• **TASK ITEM**
Every line in the data below that has the word "Tree" should be returned.

Change detection data:

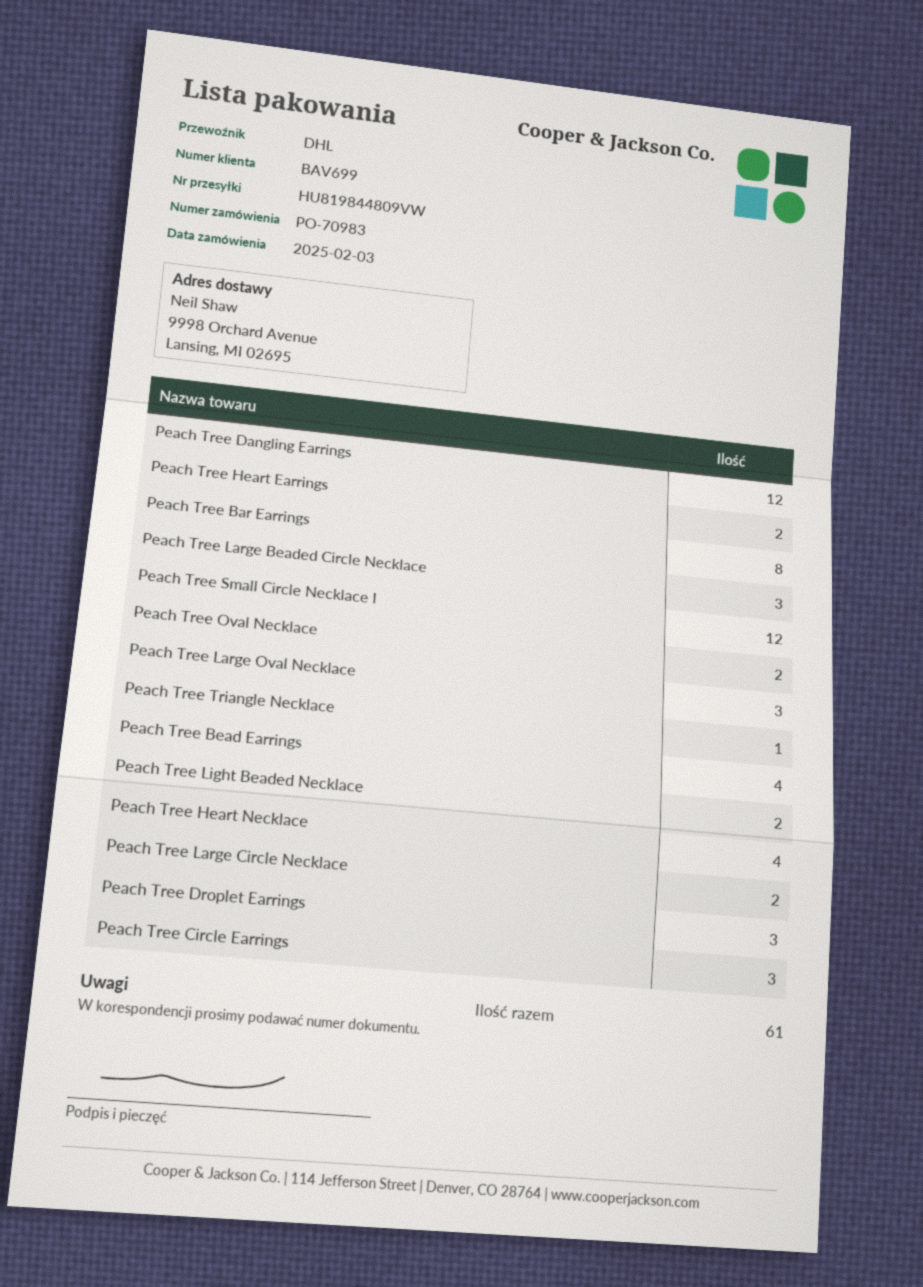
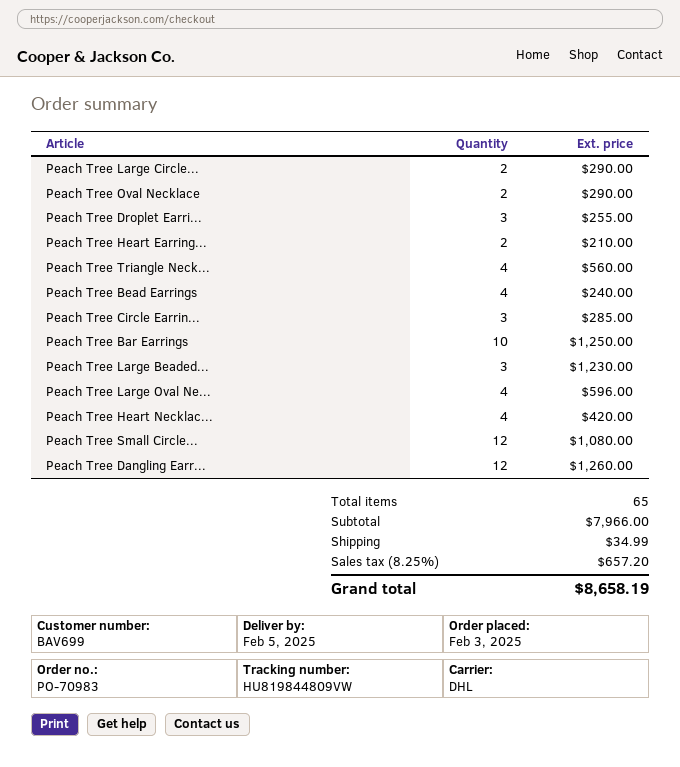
Peach Tree Bar Earrings: 8 -> 10
Peach Tree Large Oval Necklace: 3 -> 4
Peach Tree Triangle Necklace: 1 -> 4
Peach Tree Light Beaded Necklace: 2 -> none
total quantity: 61 -> 65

• **SOLUTION BELOW**
Peach Tree Bar Earrings: 8 -> 10
Peach Tree Large Oval Necklace: 3 -> 4
Peach Tree Triangle Necklace: 1 -> 4
Peach Tree Light Beaded Necklace: 2 -> none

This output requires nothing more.